When compared with 2010 data, the incidence of invasive pneumococcal disease (IPD) caused by serotypes unique to PCV13 among adults aged 65 and older declined by about 50% in 2013, thanks in large part to PCV13 replacing PCV7 in the pediatric immunization schedule. Still, an estimated 13,500 cases of IPD occurred among adults aged 65 and older in 2013. Studies show that about 20% to 25% of IPD cases and 10% of community-acquired pneumonia cases in the older adult population are caused by PCV13 serotypes and are potentially preventable with the use of this particular vaccine.
In 2012, with the licensure of PCV13 for adults, the Advisory Committee on Immunization Practices (ACIP) revisited its recommendations and indicated that pneumococcal vaccine-naïve individuals aged 19 and older who are immunocompromised or have functional or anatomic asplenia, cerebrospinal fluid leaks, or cochlear implants should receive a dose of PCV13 first, followed by a dose of PPSV23 at least 8 weeks later.
“In 2014, results of a study involving about 85,000 adults aged 65 and older with no prior pneumococcal vaccination history evaluating efficacy of PCV13 in preventing community-acquired pneumococcal pneumonia were released,” says Dr. Pilishvili. “This trial found that PCV13 was effective against community-acquired pneumonia and led ACIP to recommend routine use of PCV13 followed by PPSV23 in this older patient population. ACIP indicated that both PCV13 and PPSV23 should be routinely administered in series to all adults aged 65 and older to achieve broader protection against IPD.”
Sequencing & Intervals
ACIP also provided guidance on the sequential administration and recommended intervals for PCV13 and PPSV23 for adults aged 65 and older (Figure). Older adults who have not previously received pneumococcal vaccines or whose previous vaccination history is unknown should receive a dose of PCV13 first, followed by a dose of PPSV23. “The dose of PPSV23 should be given 6 to 12 months after a dose of PCV13,” Dr. Pilishvili says. “If PPSV23 cannot be given during the 6-to-12-month window, the PPSV23 dose should be given during the patient’s next visit. The two vaccines should not be coadministered, and the minimum acceptable interval between PCV13 and PPSV23 is 2 months. Healthcare providers should be offering a dose of PCV13 to both vaccine-naïve adults aged 65 years and older as well as those who previously received one or more doses of PPSV23.”
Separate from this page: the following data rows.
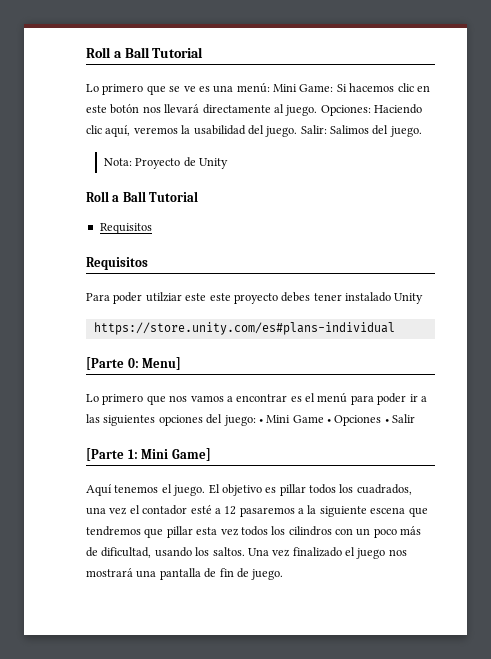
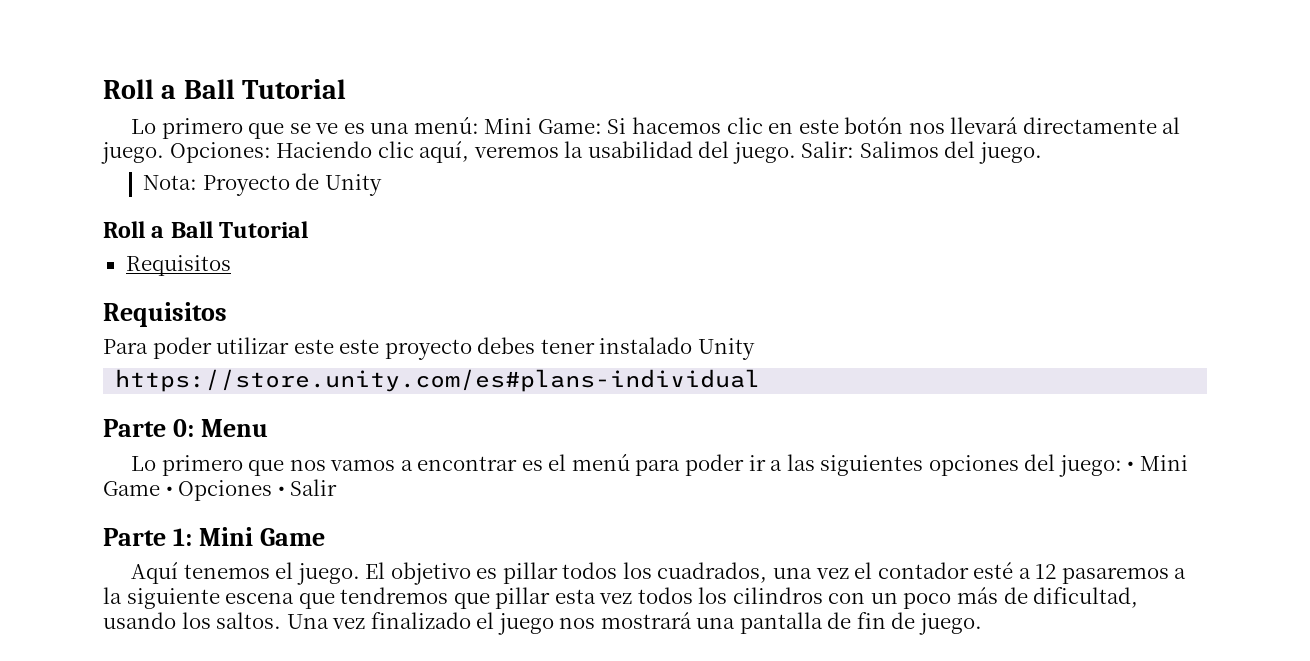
- Para poder utilziar este este proyecto debes tener instalado Unity
+ Para poder utilizar este este proyecto debes tener instalado Unity
- [Parte 0: Menu]
+ Parte 0: Menu
- [Parte 1: Mini Game]
+ Parte 1: Mini Game

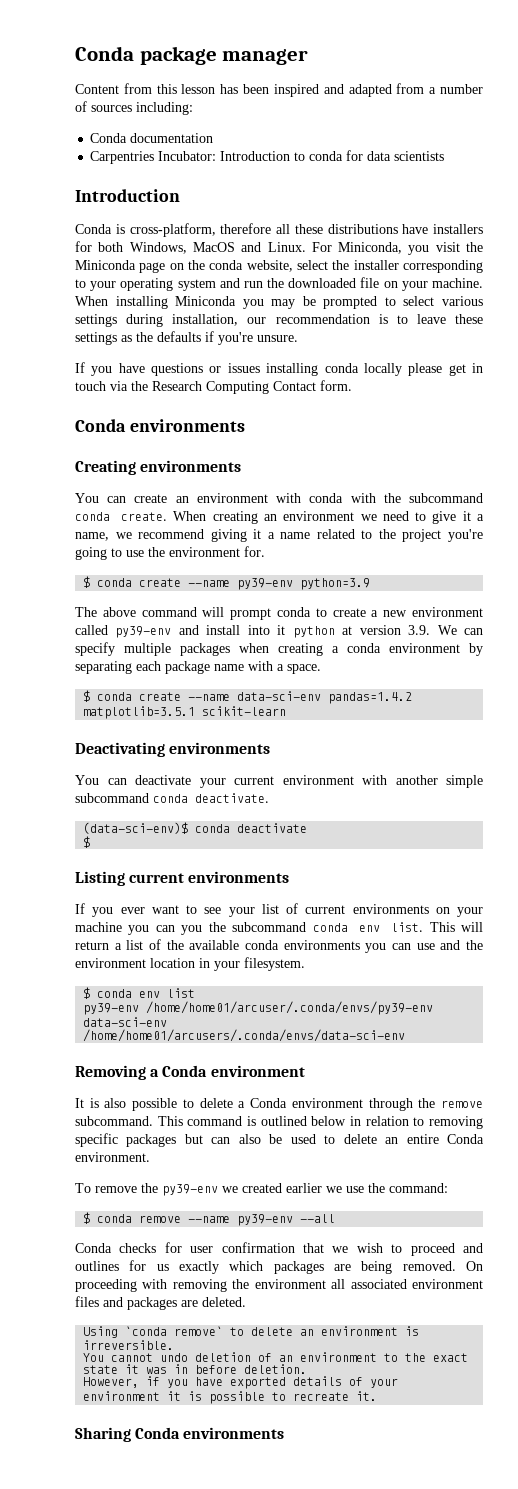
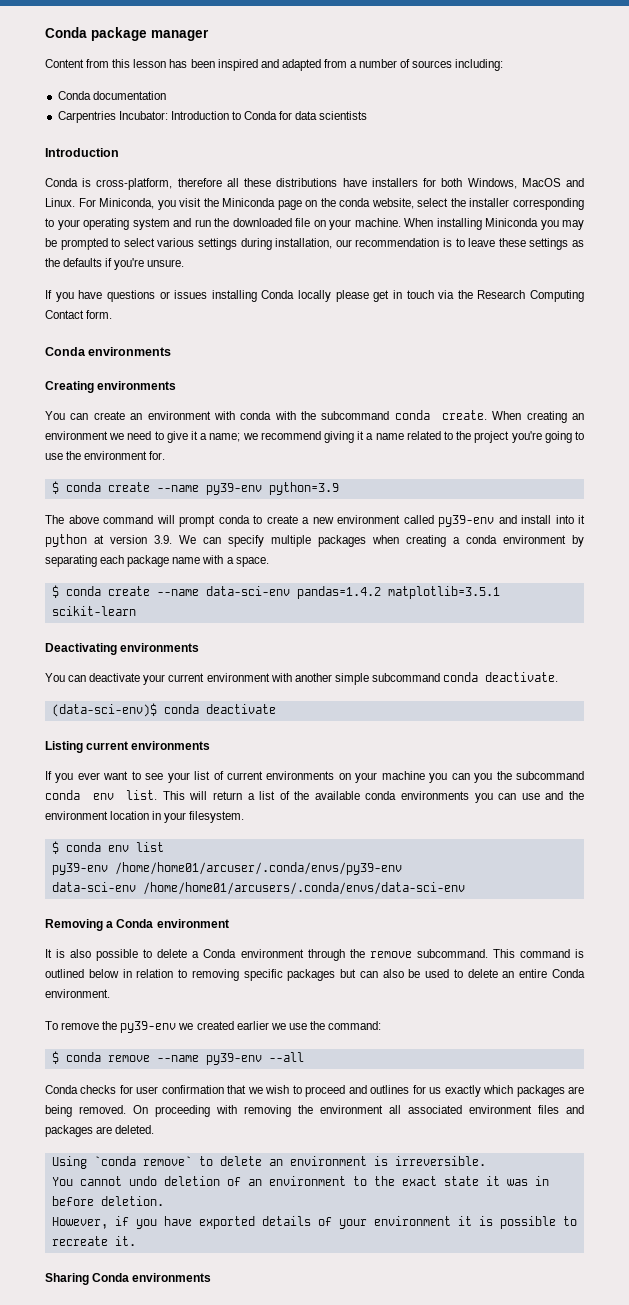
- Carpentries Incubator: Introduction to conda for data scientists
+ Carpentries Incubator: Introduction to Conda for data scientists
- If you have questions or issues installing conda locally please get in touch via the Research Computing Contact form.
+ If you have questions or issues installing Conda locally please get in touch via the Research Computing Contact form.
- When creating an environment we need to give it a name, we recommend giving it a name related to the project you're going to use the environment for.
+ When creating an environment we need to give it a name; we recommend giving it a name related to the project you're going to use the environment for.
  (data-sci-env)$ conda deactivate
- $

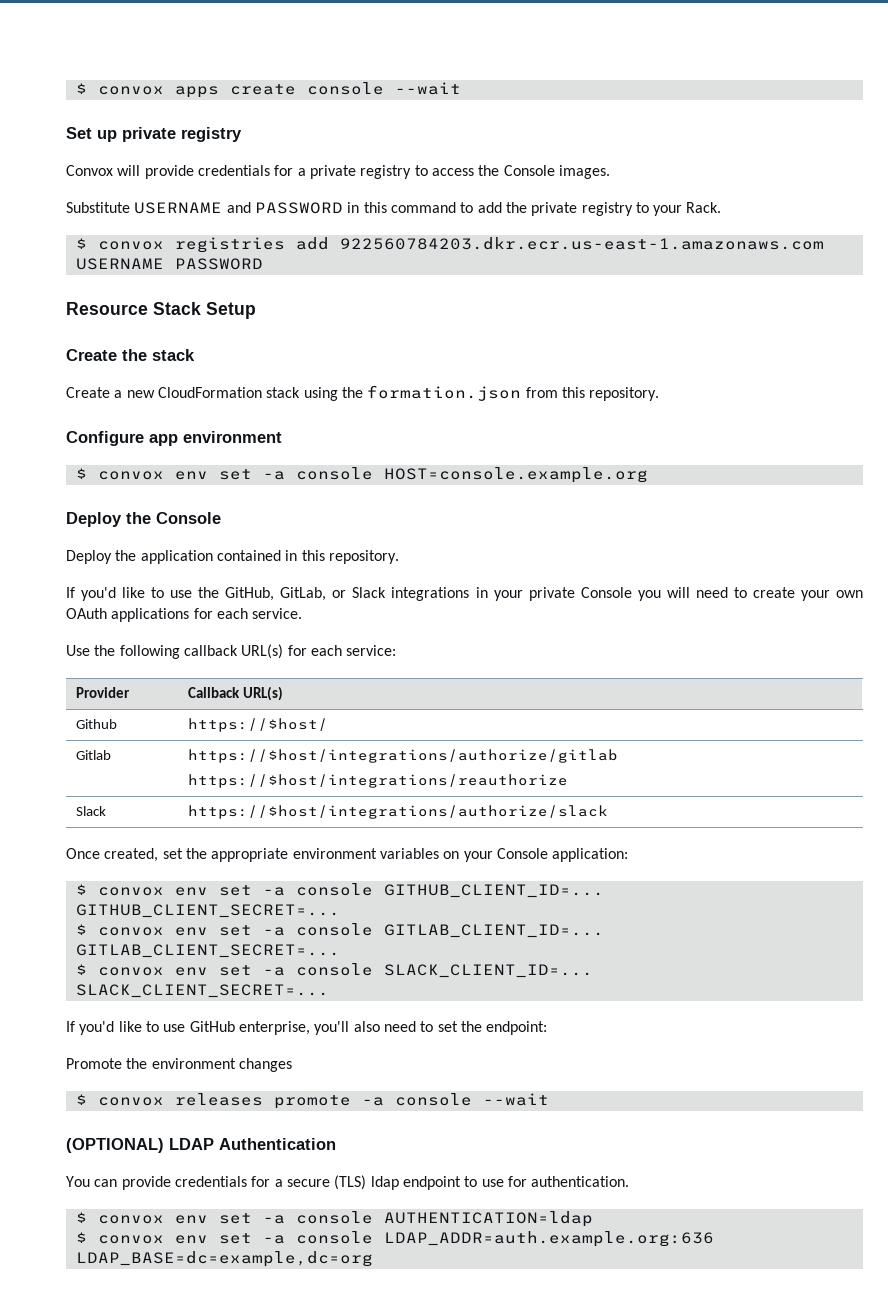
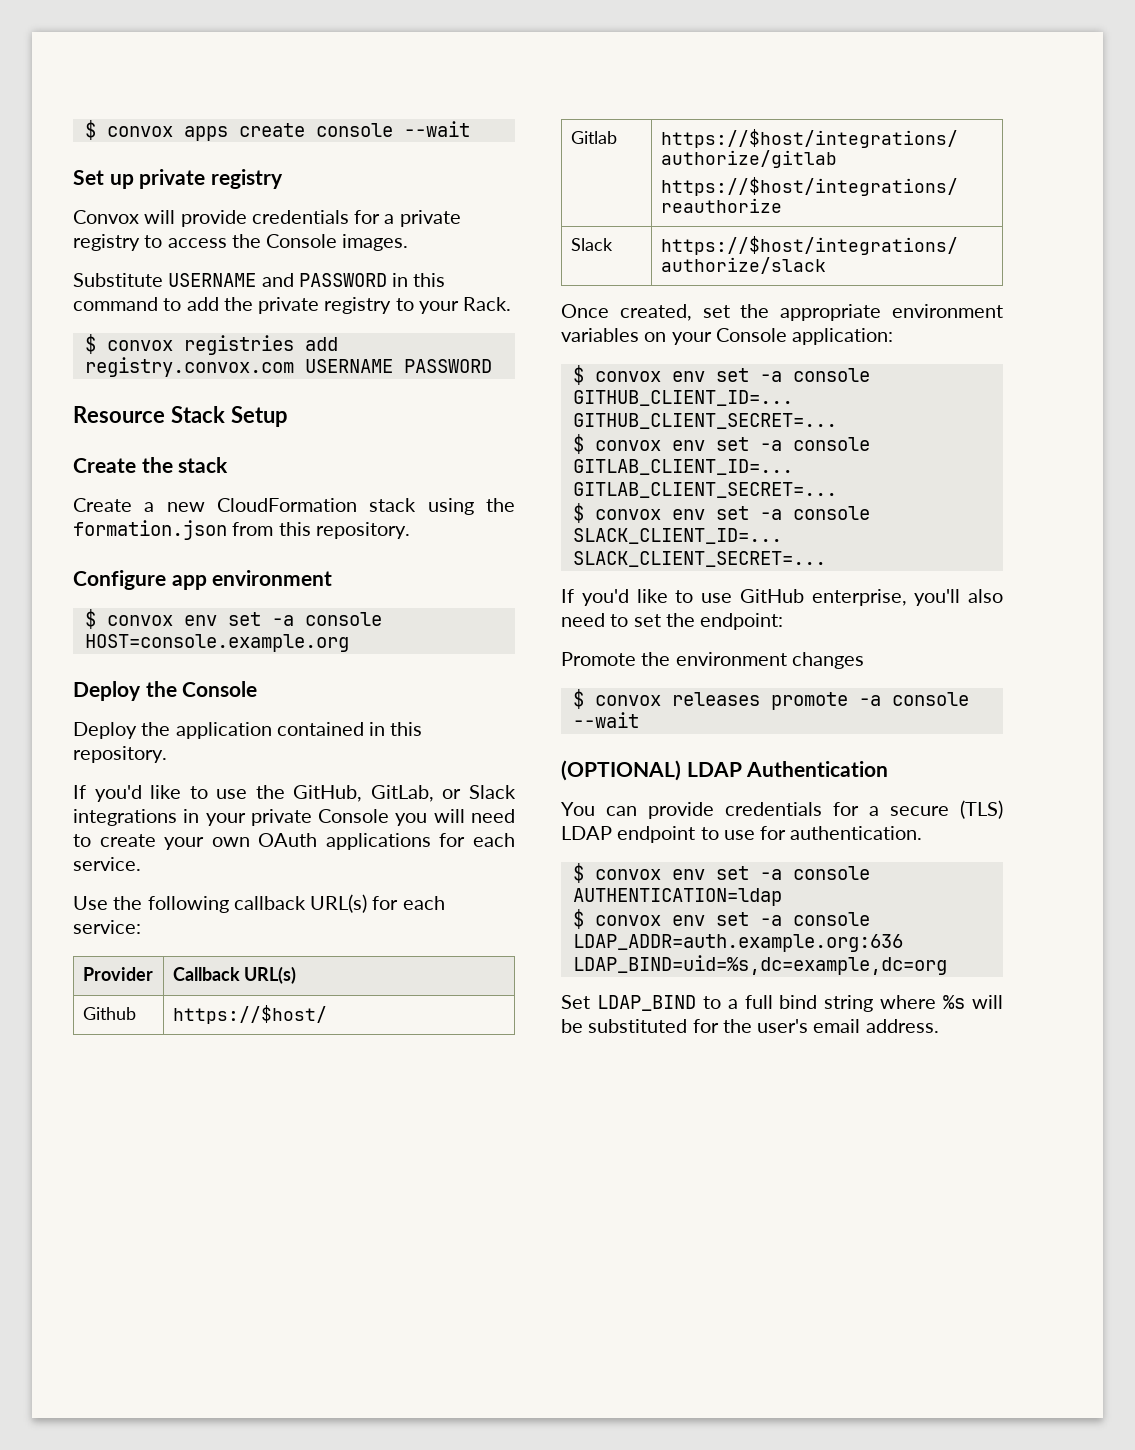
- $ convox registries add 922560784203.dkr.ecr.us-east-1.amazonaws.com USERNAME PASSWORD
+ $ convox registries add registry.convox.com USERNAME PASSWORD
- You can provide credentials for a secure (TLS) ldap endpoint to use for authentication.
+ You can provide credentials for a secure (TLS) LDAP endpoint to use for authentication.
- $ convox env set -a console LDAP_ADDR=auth.example.org:636 LDAP_BASE=dc=example,dc=org
+ $ convox env set -a console LDAP_ADDR=auth.example.org:636 LDAP_BIND=uid=%s,dc=example,dc=org
+ Set LDAP_BIND to a full bind string where %s will be substituted for the user's email address.

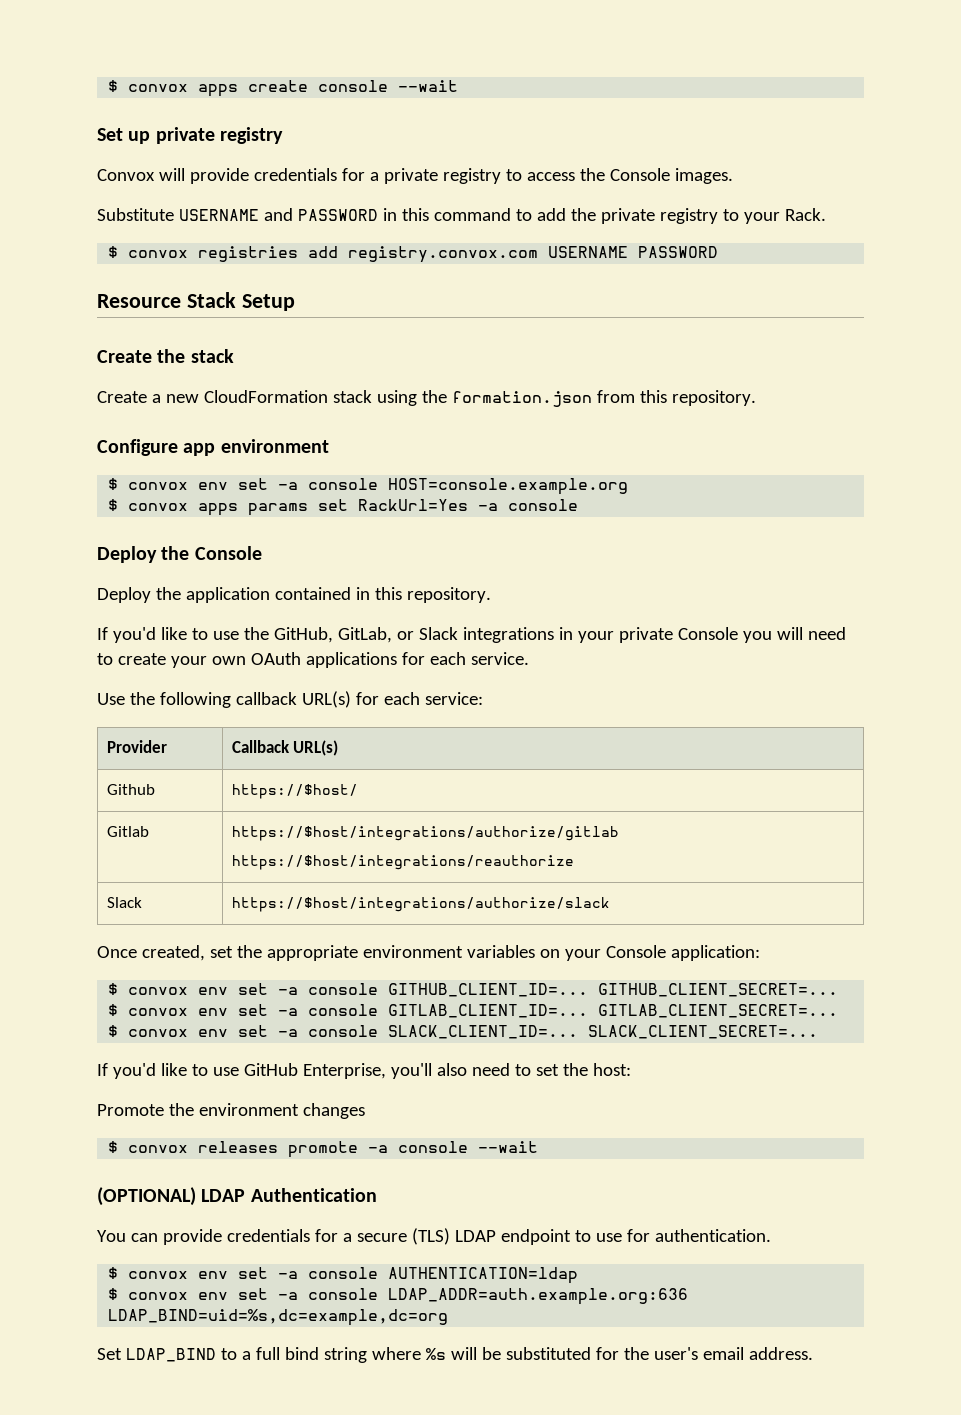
+ $ convox apps params set RackUrl=Yes -a console
- If you'd like to use GitHub enterprise, you'll also need to set the endpoint:
+ If you'd like to use GitHub Enterprise, you'll also need to set the host:

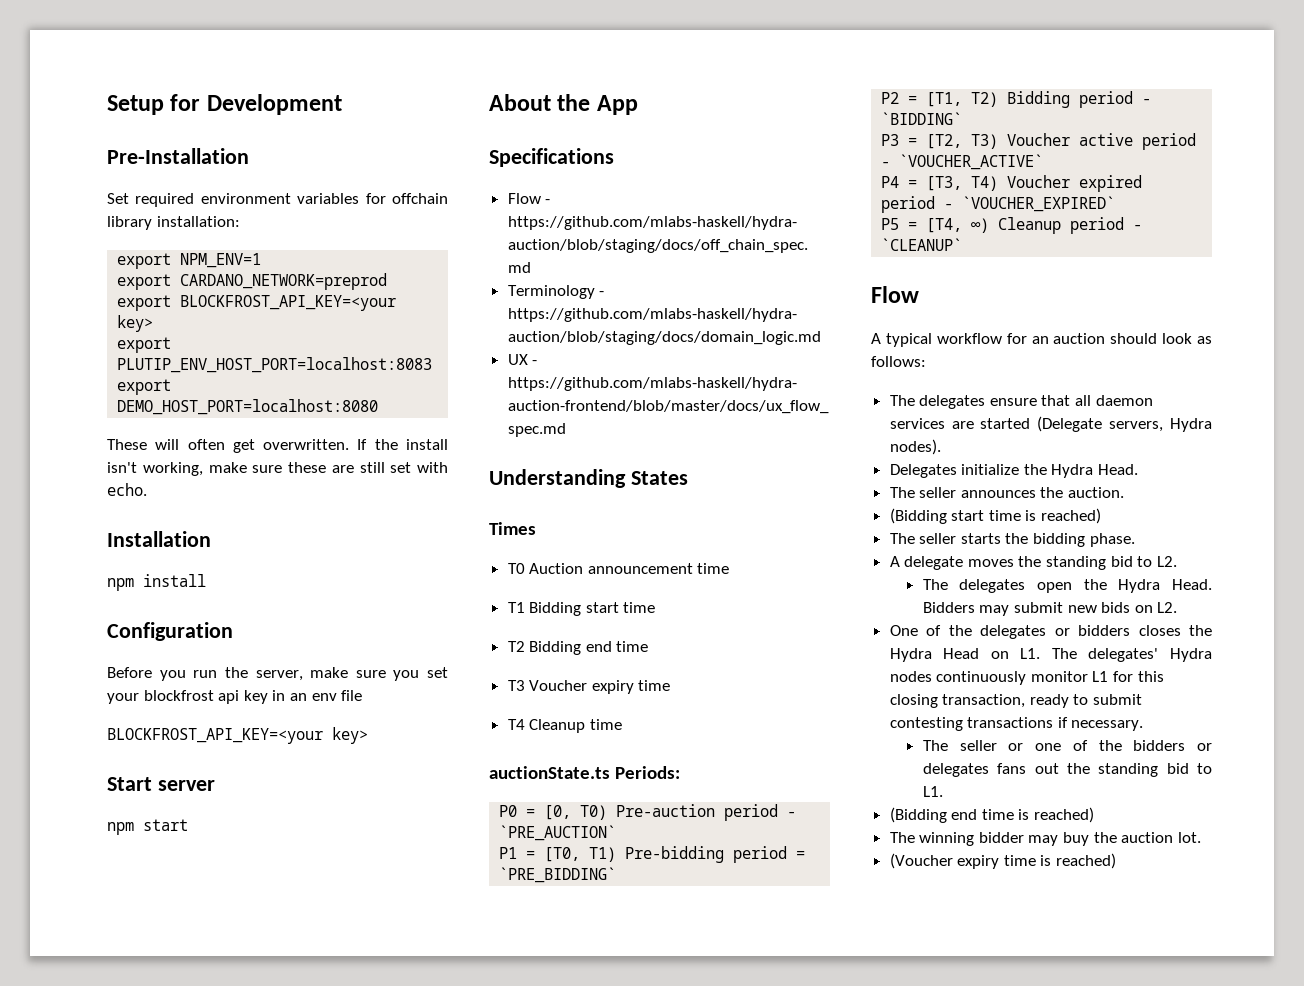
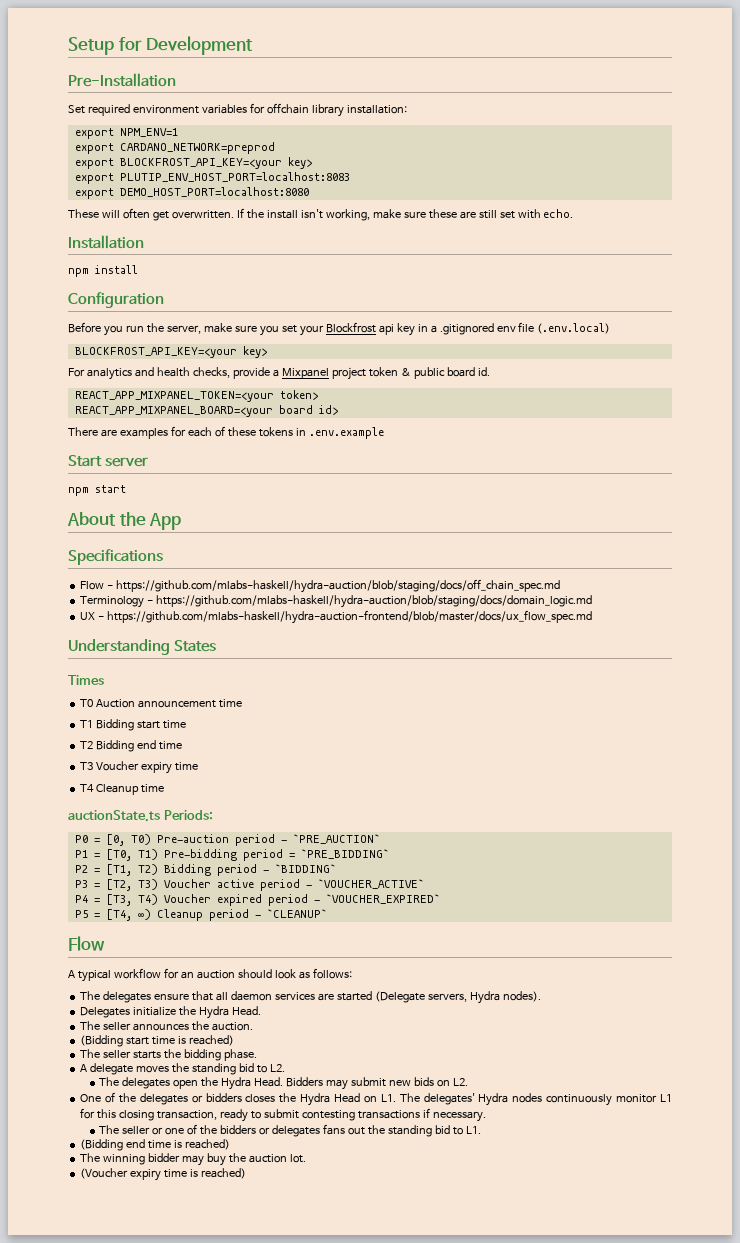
- Before you run the server, make sure you set your blockfrost api key in an env file
+ Before you run the server, make sure you set your Blockfrost api key in a .gitignored env file (.env.local)
  BLOCKFROST_API_KEY=<your key>
+ For analytics and health checks, provide a Mixpanel project token & public board id.
+ REACT_APP_MIXPANEL_TOKEN=<your token>
+ REACT_APP_MIXPANEL_BOARD=<your board id>
+ There are examples for each of these tokens in .env.example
The ACIP recommendations also note that older adults who previously received one or more doses of PPSV23 also should receive a PCV13 dose if they have not yet received it. A PCV13 dose should be given 1 or more years after receipt of the most recent PPSV23 dose. Among appropriate candidates for additional doses of PPSV23, the subsequent PPSV23 dose should be given 6 to 12 months after PCV13 and at 5 years or later after the most recent dose of PPSV23.
According to Dr. Pilishvili, the recommendations for pneumococcal vaccination use among adults aged 65 and older will be reevaluated in 2018 and revised as needed. “The updated guidance from ACIP may be complicated for healthcare providers but allows for flexibility if doses are not given within the recommended window or if previous vaccination history is unknown,” she says. “It’s important to be vigilant about offering these vaccinations to adults as indicated. The better that healthcare providers are at adhering to these recommendations, the more likely we are to optimize protection against pneumococcus in older adults.”